Psychologue clinicienne orientée par la psychanalyse dans un hôpital de jour accueillant près de 50 % d’enfants autistes, pour beaucoup sans langage et avec des troubles associés (épilepsie, anomalies génétiques, difficultés motrices...), l’équipe pluridisciplinaire est particulièrement attentive, par la diversité de ses approches, à s’adapter à la singularité de chaque enfant tout en respectant les recommandations de la Haute Autorité de Santé (HAS) qui constituent, avant tout, des aides à la décision et préservent, jusqu’alors, le discernement du clinicien et la responsabilité de son acte. Dans cette institution, la référence analytique n’est pas unique mais combinée à d’autres approches (thérapie par le jeu, psychomotricité, orthophonie, temps scolaire, mise en place du PECS (méthode de communication avec supports visuels : images, pictogrammes), groupes avec médiations artistiques...) une pluralité qui permet ainsi d’accueillir chaque enfant autiste aux formes d’expression très variées d’où le terme de « spectre autistique ». La frontière entre le volet thérapeutique, éducatif, cognitif est parfois imprécise, difficile à saisir, ces trois volets étant intriqués.
Ces différentes approches peuvent les unes et les autres induire des changements significatifs et l’adhésion de l’enfant à la méthode proposée est un élément décisif quant au choix du traitement. Encore faut-il que cette diversité soit demain encore possible pour lui. A écarter la psychanalyse, ne risque-t-on pas de priver l’enfant de cet appui possible ? L’enfant est-il alors condamné au silence faute d’un autre attentif à sa langue singulière ? Je pense à certains enfants qui, chaque jour, décrochent le pictogramme relatif à nos séances pour mieux indiquer leur attente de ce moment unique, imprévisible, centré sur son invention... L’approche psychanalytique de l’autisme, loin du schéma traditionnel divan-interprétation, tient compte du fonctionnement cognitif et de la singularité du langage mais de surcroît, elle prend en compte la spécificité de leur vie affective, de leur mode d’expression, de leurs comportements irrationnels, ces multiples façons de lutter contre l’angoisse, ce sur quoi la psychanalyse est à même d’apporter une ouverture. Elle accueille les points forts de l’enfant ou ses points de fixation comme autant de tremplins pour ouvrir des compétences, en convergence avec notamment les « thérapies par affinité » fondées par des américains soucieux de proposer d’autres chemins (Suskind et Dan Griffin) aux méthodes éducatives protocolisées. Owen Suskind, autiste aujourd’hui adulte, écrit en ces termes son travail accompli au détour de ses affinités pour les films Disney : « Nous devons nous servir de visions que notre imagination nous fournit - ces passions puissantes, pour nous aider à nous frayer un chemin dans le monde ». Son père, Ron Suskind, quant à lui, écrit : « Au lieu de le forcer à entrer dans notre monde, Owen nous a entraînés dans le sien » (Affinity thérapie, nouvelles recherches sur l’autisme, PUR, 2015, p. 63 et 27).
Cette approche patiente et respectueuse nous invite également à prendre en compte l’ensemble des partenaires de l’enfant et notamment ses parents, qui bien souvent, ont construit, pas à pas, avec lui des passerelles, des modalités d’échanges innovantes pour éviter les moments d’angoisse dévastateurs tant pour l’enfant que pour sa famille. Ce sont ces trouvailles, au un par un, que nous accueillons loin de tout standard tout en introduisant, lorsque cela est possible, les supports visuels, éducatifs, pédagogiques que l’enfant accepte de saisir dans une temporalité qui reste la sienne.
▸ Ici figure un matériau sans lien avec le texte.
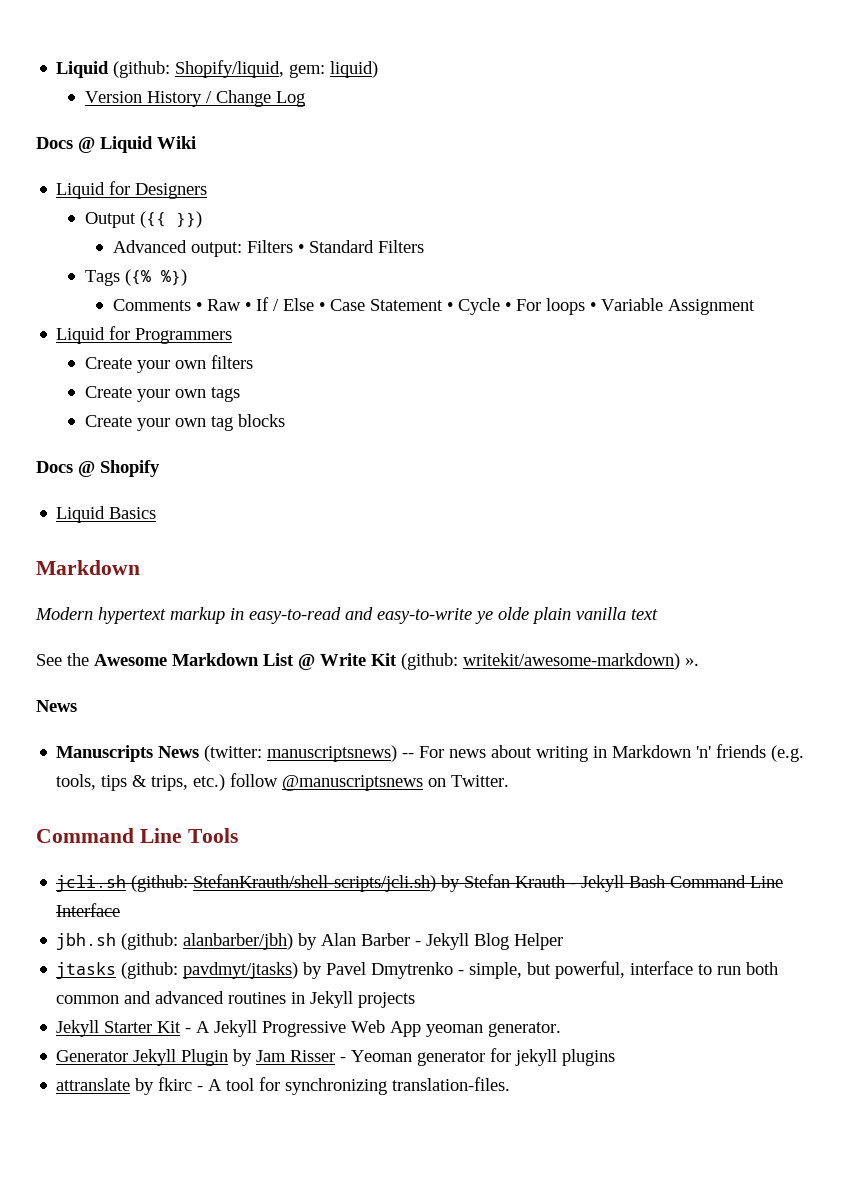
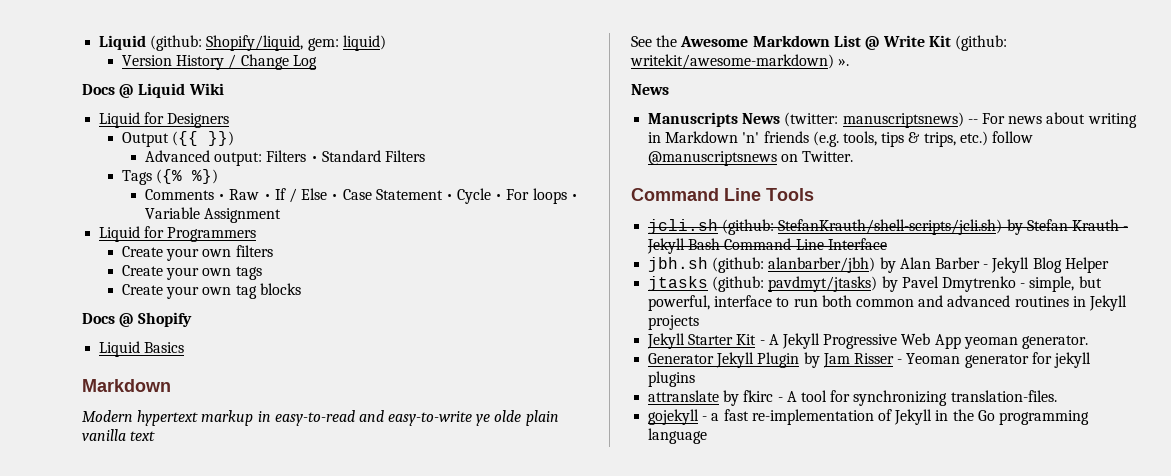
(511, 1084) none -> [648,409,1089,425] [648,428,708,444] // gojekyll - a fast re-implementation of Jekyll in the Go programming language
Faut-il encore que l’angoisse ne soit pas trop vive et c’est sans doute là que la psychanalyse peut trouver sa place tant auprès de l’enfant, de sa famille, des équipes.
Je souhaite seulement témoigner auprès de vous de ce travail particulier réalisé le plus souvent avec des moyens modestes, prêter ainsi ma voix à ces enfants arrêtés au seuil du langage, pour que demain cette rencontre avec l’analyste dans les institutions soit encore possible. Veuillez croire, Madame la Députée, à l’expression de toute ma considération.